Nowadays, Commander Keen feels to most people just like the other platformer. Platformers had been around for a long time on consoles so the interest had kinda cooled down. To me, Commander Keen is important because it formed iD software. Technically, it isn't as fun to investigate as the 3D games that were written later on so that's my reason to rant about them :)

The problem with filled triangles in a 3D world is the complexity of all world "management" and visibility determination. Raycasting is a robust and simple way of handling all aspects of 2.5D including area inspection (to see immediately what objects matter from a certain viewport) and the var-height routine linked to in this thread will be able to render all kinds of neat environments (stairs, ledges, pillars). 3D involves a lot more, like numerically stable transformation (no jittering!
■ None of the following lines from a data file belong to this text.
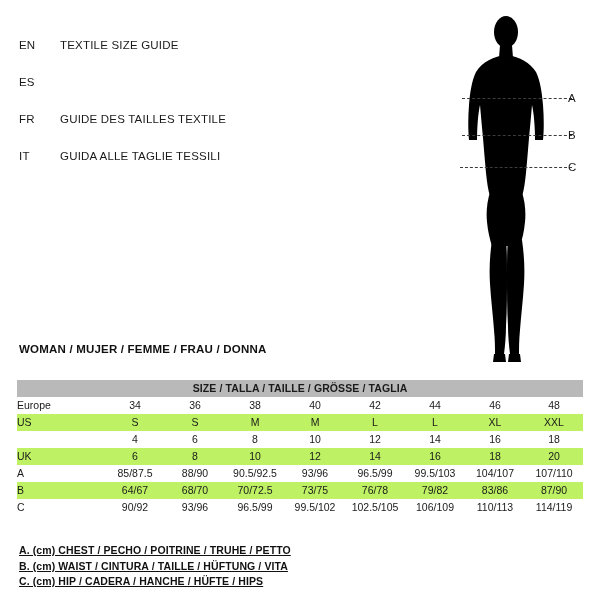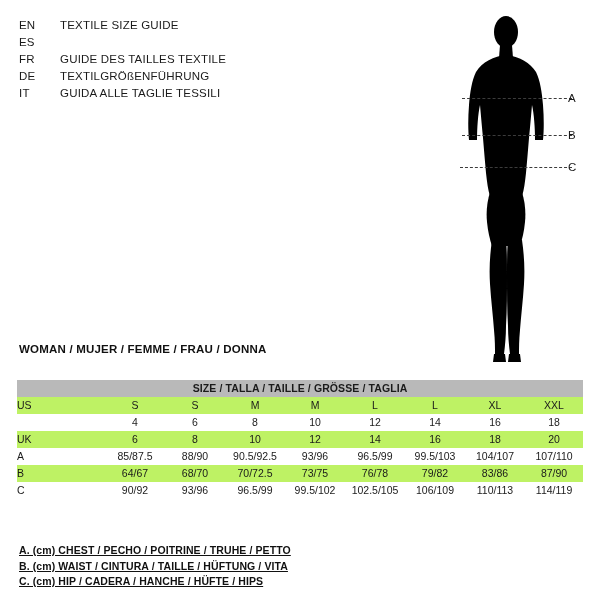--- a/index.html
+++ b/index.html
@@ -33,6 +33,7 @@
     align-items: baseline;
     height: 17px;
     line-height: 17px;
+    margin-top: 20px;
   }
   .lang-code {
     width: 41px;

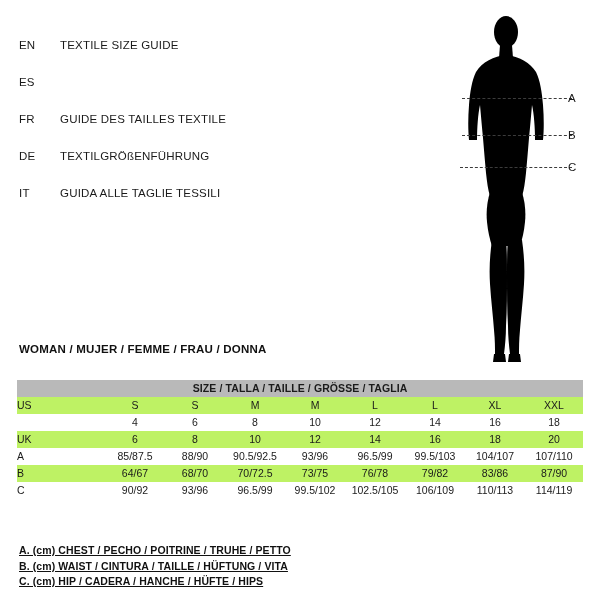--- a/index.html
+++ b/index.html
@@ -151,10 +151,6 @@
     <div class="lang-row">
       <span class="lang-code">FR</span>
       <span class="lang-text">GUIDE DES TAILLES TEXTILE</span>
-    </div>
-    <div class="lang-row">
-      <span class="lang-code">DE</span>
-      <span class="lang-text">TEXTILGRÖßENFÜHRUNG</span>
     </div>
     <div class="lang-row">
       <span class="lang-code">IT</span>

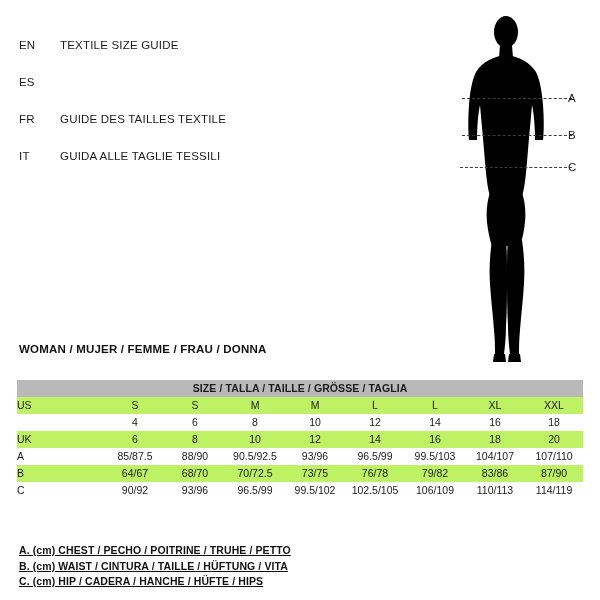--- a/index.html
+++ b/index.html
@@ -244,6 +244,17 @@
           <td colspan="9">SIZE / TALLA / TAILLE / GRÖSSE / TAGLIA</td>
         </tr>
 
+        <tr class="row-light">
+          <td class="cell-label">Europe</td>
+          <td class="cell-val">34</td>
+          <td class="cell-val">36</td>
+          <td class="cell-val">38</td>
+          <td class="cell-val">40</td>
+          <td class="cell-val">42</td>
+          <td class="cell-val">44</td>
+          <td class="cell-val">46</td>
+          <td class="cell-val">48</td>
+        </tr>
 
         <tr class="row-grey">
           <td class="cell-label">US</td>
I deeply dislike jittering), viewport clipping (transform geometry into a unit cube, clip and then transform to eye perspective), fast back-to-front sorting of triangles (maybe a simple sort of a render queue would work), quickly determining a near perfect set of visible triangles etc.

I was churning on Descent a few years ago with portaled, convex sectors drawn using only lines and some methods to determine what areas of the screen that are 'supposed' to have been filled (thus white walls everywhere), but the thing went complex pretty quickly. I just recalled a cool data structure called 'Beam tree' that's built just before rendering and holds supixel-accuracy information about what areas of the screen that are filled, maybe somebody feels like looking that up? :)

Anyway, the demos showing off 3D are very confined and everything is on screen all the time. The problems arise when the entire screen is filled and there are hundreds of triangles beyond the stuff you see and behind the viewport. Also, just to make steps and ledges, the polygon count will rise tremendously and collision detection will get pretty hefty.
For now, stick to raycasting unless somebody has a pretty firm grasp about writing 3D world renderers.